**Work instruction:**
Begin at the line containing "Duránkulak: 6 for 421.68 -> 8 for 562.24" and end at the final line of the entries. Please reproduce those lines exactly.

**Data for analysis:**
-.-.-

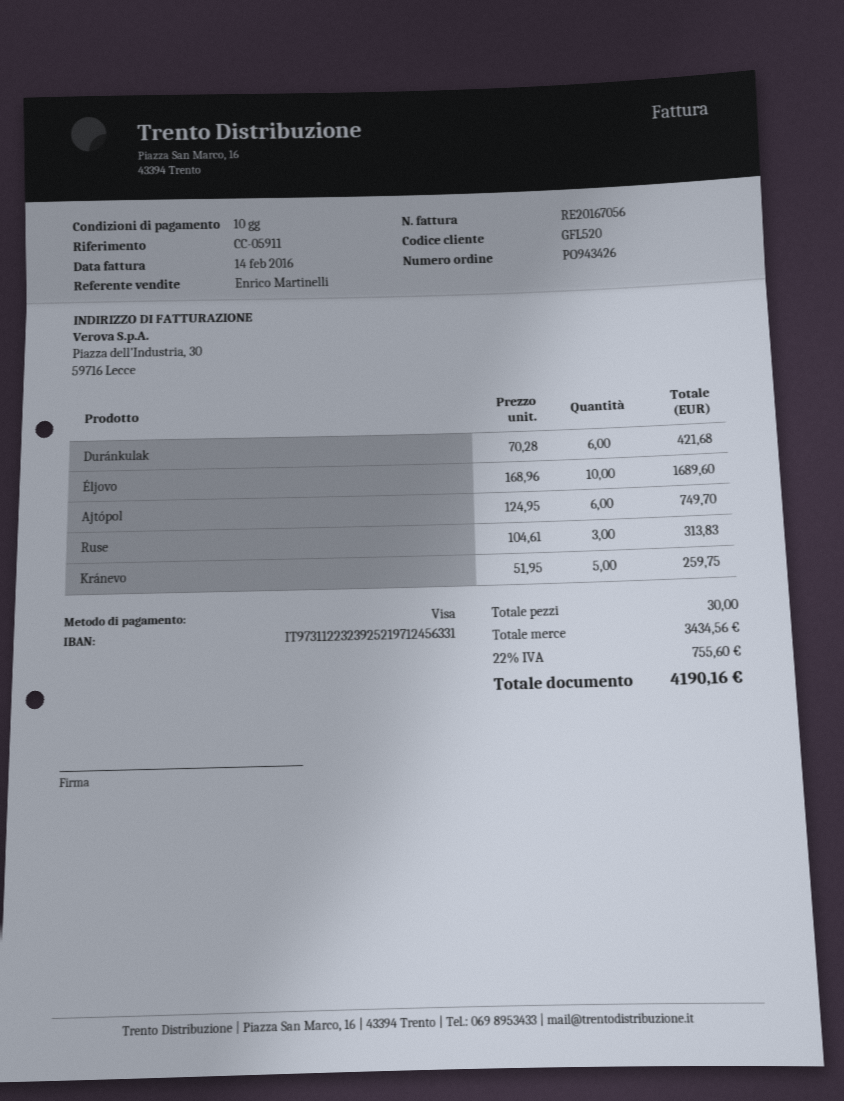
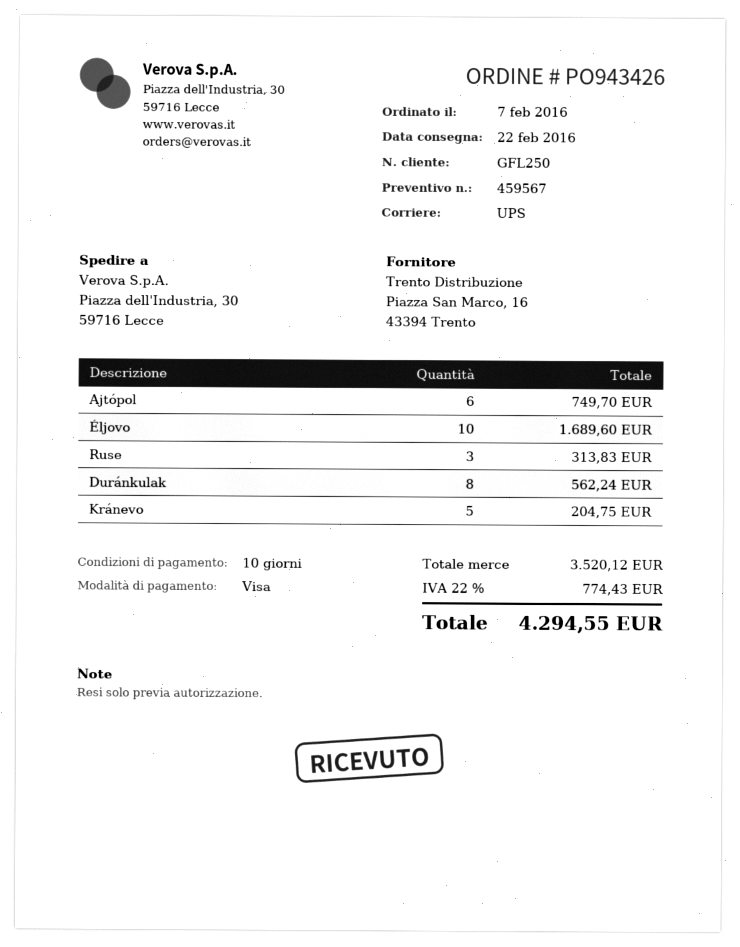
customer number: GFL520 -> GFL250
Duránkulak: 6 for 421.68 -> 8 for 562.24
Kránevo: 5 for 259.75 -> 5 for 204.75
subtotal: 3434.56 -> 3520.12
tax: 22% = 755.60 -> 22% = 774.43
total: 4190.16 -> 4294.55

-.-.-

**Solution below:**
Duránkulak: 6 for 421.68 -> 8 for 562.24
Kránevo: 5 for 259.75 -> 5 for 204.75
subtotal: 3434.56 -> 3520.12
tax: 22% = 755.60 -> 22% = 774.43
total: 4190.16 -> 4294.55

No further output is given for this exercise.